[Task]:
The required output is the line containing "Below 2°C | 2026: 0.142 -> 0.170" followed by every later line through the end of the data, all reproduced exactly.

[Dataset records]:
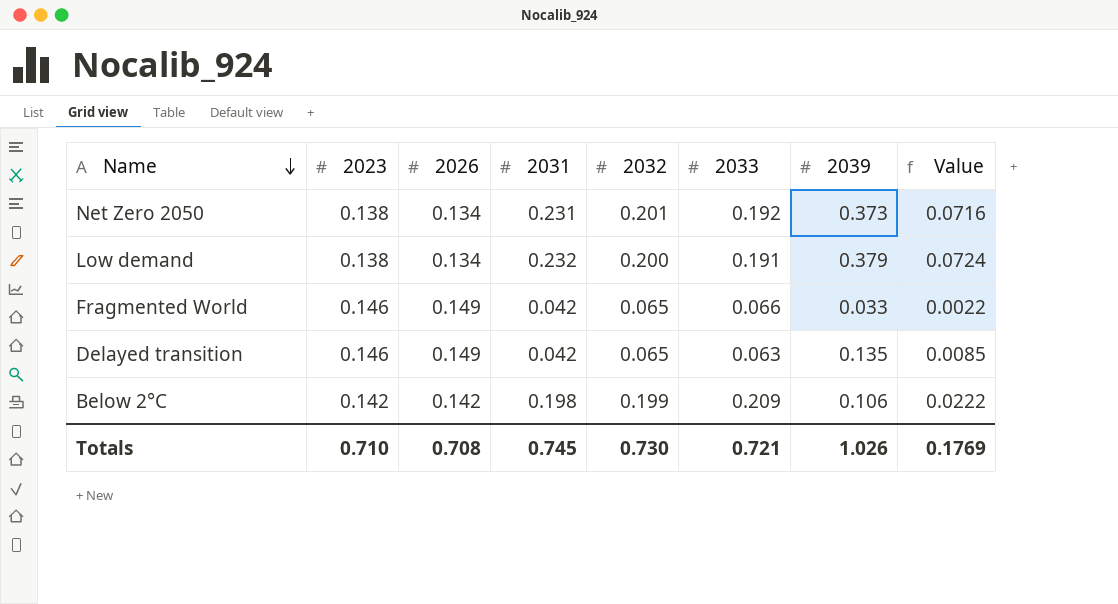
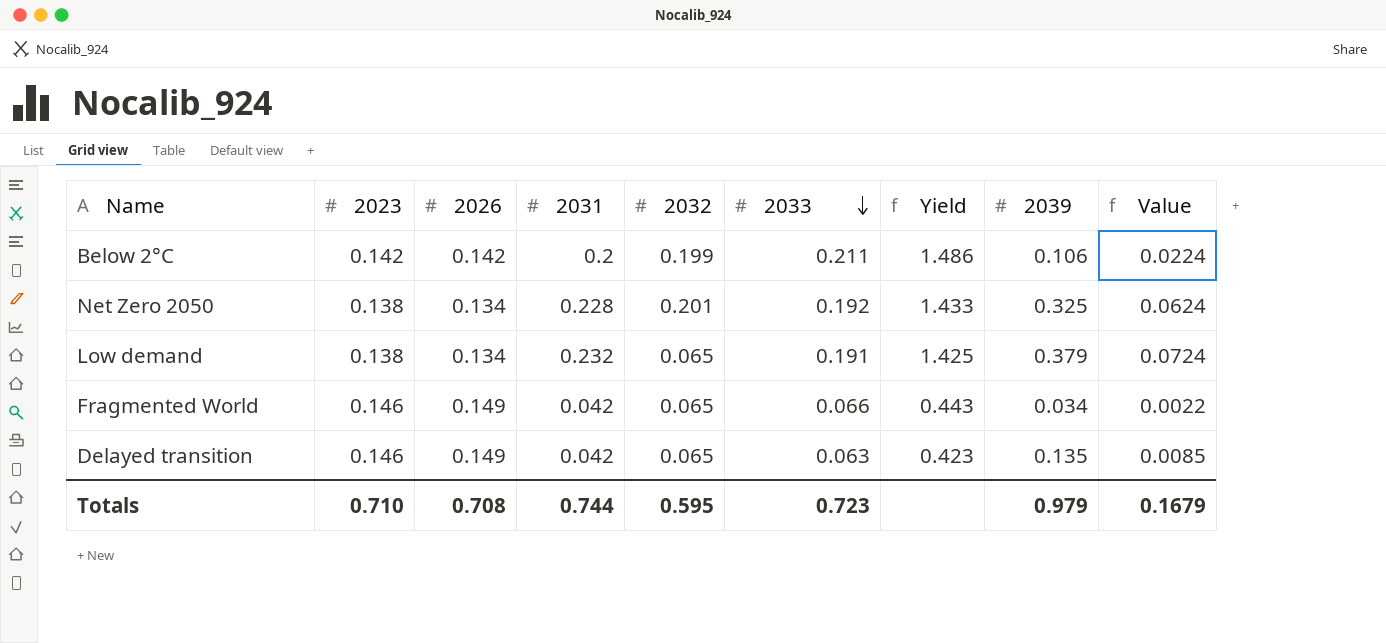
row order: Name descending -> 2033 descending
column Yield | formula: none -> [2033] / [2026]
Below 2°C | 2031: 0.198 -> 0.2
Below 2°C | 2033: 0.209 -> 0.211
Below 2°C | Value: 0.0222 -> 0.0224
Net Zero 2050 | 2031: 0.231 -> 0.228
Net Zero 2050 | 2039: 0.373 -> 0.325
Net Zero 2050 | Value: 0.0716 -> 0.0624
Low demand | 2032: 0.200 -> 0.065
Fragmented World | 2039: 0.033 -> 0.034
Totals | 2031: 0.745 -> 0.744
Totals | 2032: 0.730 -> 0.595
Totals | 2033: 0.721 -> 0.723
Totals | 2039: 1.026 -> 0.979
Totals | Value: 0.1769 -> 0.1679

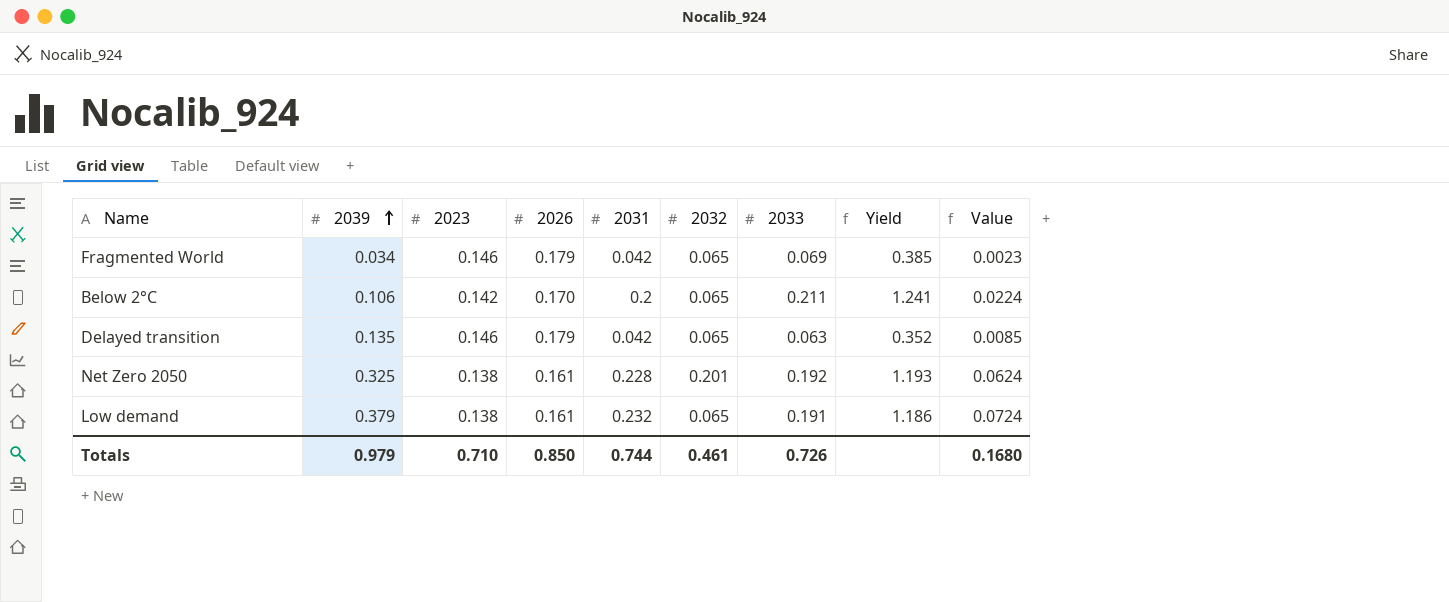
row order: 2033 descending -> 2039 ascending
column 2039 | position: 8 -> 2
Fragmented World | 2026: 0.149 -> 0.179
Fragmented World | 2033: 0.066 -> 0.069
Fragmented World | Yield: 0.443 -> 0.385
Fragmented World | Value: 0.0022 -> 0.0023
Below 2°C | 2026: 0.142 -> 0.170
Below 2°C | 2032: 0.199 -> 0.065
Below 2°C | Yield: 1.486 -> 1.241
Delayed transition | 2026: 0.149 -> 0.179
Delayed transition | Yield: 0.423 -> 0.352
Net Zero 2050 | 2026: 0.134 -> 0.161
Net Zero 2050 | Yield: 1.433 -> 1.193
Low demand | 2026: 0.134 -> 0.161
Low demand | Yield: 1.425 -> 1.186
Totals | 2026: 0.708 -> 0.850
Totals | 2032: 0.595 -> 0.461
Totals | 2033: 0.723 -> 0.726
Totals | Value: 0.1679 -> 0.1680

[Task result]:
Below 2°C | 2026: 0.142 -> 0.170
Below 2°C | 2032: 0.199 -> 0.065
Below 2°C | Yield: 1.486 -> 1.241
Delayed transition | 2026: 0.149 -> 0.179
Delayed transition | Yield: 0.423 -> 0.352
Net Zero 2050 | 2026: 0.134 -> 0.161
Net Zero 2050 | Yield: 1.433 -> 1.193
Low demand | 2026: 0.134 -> 0.161
Low demand | Yield: 1.425 -> 1.186
Totals | 2026: 0.708 -> 0.850
Totals | 2032: 0.595 -> 0.461
Totals | 2033: 0.723 -> 0.726
Totals | Value: 0.1679 -> 0.1680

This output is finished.